Using a base layer of thinly sliced potatoes is a surprisingly simple way to make a crustless quiche. It’s a nice detour from traditional pie crust recipes. This quiche has the lightest, creamiest, softest texture and is bursting with spring flavor.
I’ve been dreaming about this quiche ever since I saw Alison’s recipe for asparagus and herb quiche on her blog This Homemade Life. Thank goodness the first batch of the asparagus is finally ready in Michigan! It’s been a long few weeks of waiting.
1/4 cup parmesan cheese + 3 tablespoons
1/4 cup colby jack cheese
1/3 cup milk
1/2 yellow onion, chopped [any onion would work]
1 small green pepper, sliced and chopped
10 to 12 asparagus stalks, sliced in 1 inch pieces [ends trimmed and discarded]
1/2 teaspoon salt + a little for dusting
1/2 teaspoon ground black pepper + a little for sprinkling
1 large russet potato
A few fresh basil and oregano leaves [or 1/2 teaspoon each of dried basil and oregano]
Preheat oven to 350 degrees. Grease the bottom and sides of an 8 to 9 inch pie plate with olive oil. Peel and thinly slice the potato. Make sure your slices are about 1/8 of an inch thick or less. Cover the bottom and sides of the pie plate with potatoes. Sprinkle with 3 tablespoons parmesan cheese. Dust potatoes and cheese with a tiny bit of salt and pepper.
The steps above are what I used to make this quiche last night. If you’re hoping for a little crispier ‘crust’ — you might try these variations: First, sprinkle pie plate generously with parmesan cheese. Cover sides and bottom of pie plate with potatoes. Bake cheese and potatoes for 10 to 15 minutes or until they look a bit crispy and are a little golden brown in places. Then follow the rest of the directions below.
Back to it!
Pour 1 to 2 tablespoons olive oil into a medium sized pan. Sauté onions and set them aside. Sauté green peppers and set them aside. Sauté asparagus for 30 seconds and then carefully pour a splash of water [1/4 cup or less] into the pan and cover it with a lid. Let it cook for 1 minute. This will blanch the asparagus, tenderizing it a bit. Remove the pan from heat and uncover the asparagus so that it won’t continue to cook.

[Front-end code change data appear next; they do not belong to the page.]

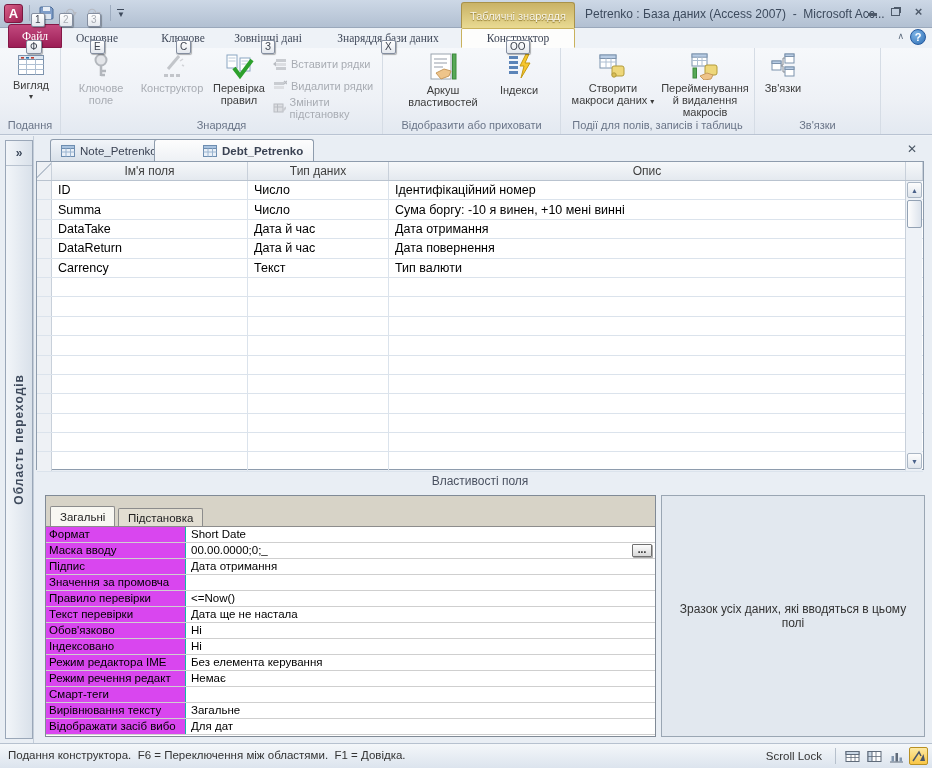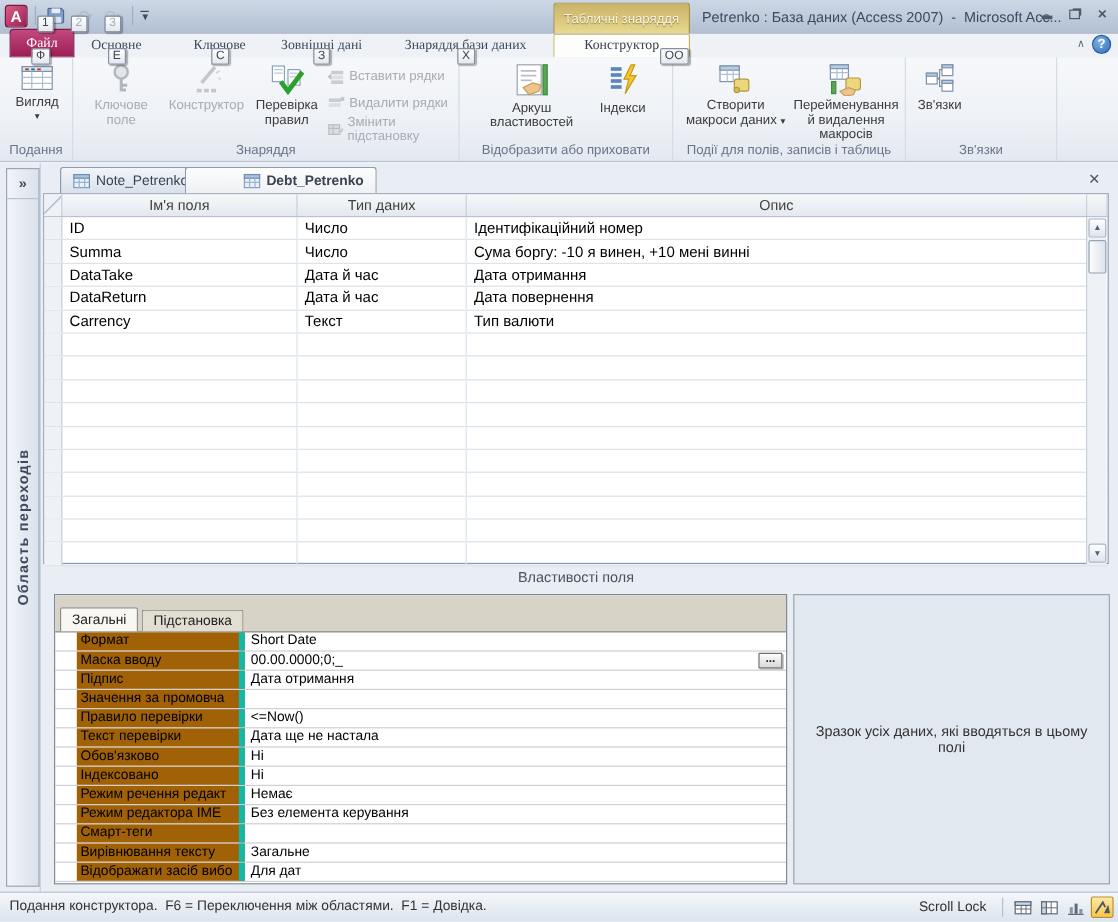--- a/index.html
+++ b/index.html
@@ -110,22 +110,22 @@
 
   
   .propsheet { position:absolute; left:45px; top:359px; width:611px; height:242px;
     background:#fff; border:1px solid #808a96; }
   .ptabs { height:31px; background:#d7d3c7; border-bottom:1px solid #8c8c8c; position:relative; }
   .ptab { position:absolute; bottom:0; height:18px; padding:0 9px; display:flex; align-items:center;
     font-size:11.5px; color:#222; border:1px solid #8c8c8c; border-bottom:none; border-radius:2px 2px 0 0; }
   .ptab.active { left:4px; height:20px; background:#f8f7f2; z-index:2; }
   .ptab.inactive { left:72px; background:#e2ded2; }
   .prow { display:flex; height:16px; border-bottom:1px solid #cfcfcf; position:relative; }
-  .prow .pl { width:140px; flex:none; background:#a16207; border-right:5px solid #14b8a6;
-    font-size:11.5px; color:#000; padding:1px 3px; white-space:nowrap; overflow:hidden;margin-left:18px; }
+  .prow .pl { width:140px; flex:none; background:#d946ef; border-right:1px solid #14b8a6;
+    font-size:11.5px; color:#000; padding:1px 3px; white-space:nowrap; overflow:hidden; }
   .prow .pv { flex:1; font-size:11.5px; color:#000; padding:1px 5px; white-space:nowrap; overflow:hidden; }
   .builder-btn { position:absolute; right:3px; top:1px; width:20px; height:13px;
     background:linear-gradient(#fdfdfd,#d8d8d8); border:1px solid #707070; border-radius:1px;
     font-size:10px; font-weight:bold; line-height:9px; text-align:center; color:#222;
     box-shadow:1px 1px 0 #aaa; }
 
   .infopanel { position:absolute; left:661px; top:359px; width:264px; height:242px;
     background:#e2e8ef; border:1px solid #9aa6b3; display:flex; align-items:center; justify-content:center;
     text-align:center; font-size:12px; color:#333; padding:0 10px; }
 
@@ -199,21 +199,21 @@
   <div class="rtab active-ctx" style="left:461px;width:114px;">Конструктор</div>
 </div>
 <div class="ribbon-collapse">∧</div>
 <div class="help-icon" style="border:1px solid #24599f;">?</div>
 
 <div class="keytip" style="left:26px;top:40px;">Ф</div>
 <div class="keytip" style="left:90px;top:40px;">E</div>
 <div class="keytip" style="left:176px;top:40px;">C</div>
 <div class="keytip" style="left:261px;top:40px;">З</div>
 <div class="keytip" style="left:381px;top:40px;">X</div>
-<div class="keytip" style="left:506px;top:40px;margin-left:44px;">ОО</div>
+<div class="keytip" style="left:506px;top:40px;">ОО</div>
 
 <div class="ribbon">
 
   <div class="rgroup" style="left:0;width:61px;">
     <div class="rbtn" style="left:9px;top:5px;width:44px;">
       <svg width="28" height="24" viewBox="0 0 28 24">
         <rect x="1.5" y="2.5" width="25" height="19" fill="#fff" stroke="#7d93ad"></rect>
         <rect x="1.5" y="2.5" width="25" height="4" fill="#dce6f1" stroke="#7d93ad"></rect>
         <rect x="4" y="4" width="3" height="1.6" fill="#c0392b"></rect>
           <rect x="9" y="4" width="3" height="1.6" fill="#2e6da4"></rect>
@@ -516,26 +516,26 @@
       </div>
     <div class="prow">
         <div class="pl">Обов'язково</div>
         <div class="pv">Ні</div>
       </div>
     <div class="prow">
         <div class="pl">Індексовано</div>
         <div class="pv">Ні</div>
       </div>
     <div class="prow">
+        <div class="pl">Режим редактора IME</div>
+        <div class="pv">Без елемента керування</div>
+      </div>
+    <div class="prow">
         <div class="pl">Режим речення редакт</div>
         <div class="pv">Немає</div>
-      </div>
-    <div class="prow">
-        <div class="pl">Режим редактора IME</div>
-        <div class="pv">Без елемента керування</div>
       </div>
     <div class="prow">
         <div class="pl">Смарт-теги</div>
         <div class="pv"></div>
       </div>
     <div class="prow">
         <div class="pl">Вирівнювання тексту</div>
         <div class="pv">Загальне</div>
       </div>
     <div class="prow">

Whisk together 4 eggs, 1/3 cup milk, salt, pepper, chopped fresh herbs [or dried herbs], 1/4 cup colby jack cheese and 1/4 cup parmesan cheese. Slowly stir in onions, green peppers, and asparagus. Carefully pour egg and veggie mixture into the pie plate.
Bake quiche for 45 to 55 minutes — until it’s set. To test the ‘set-ness’ slide the tip of a sharp knife into the center of the quiche to make sure it’s no longer jiggly.
If you prefer meat in your quiches: feel free to add a sprinkle of bacon, ham, sausage, or steak. Other combinations of veggies work well in quiche too. Spinach and fetta cheese. Broccoli. Zucchini. Tomato. You get the idea. That’s what’s great about flexible recipes.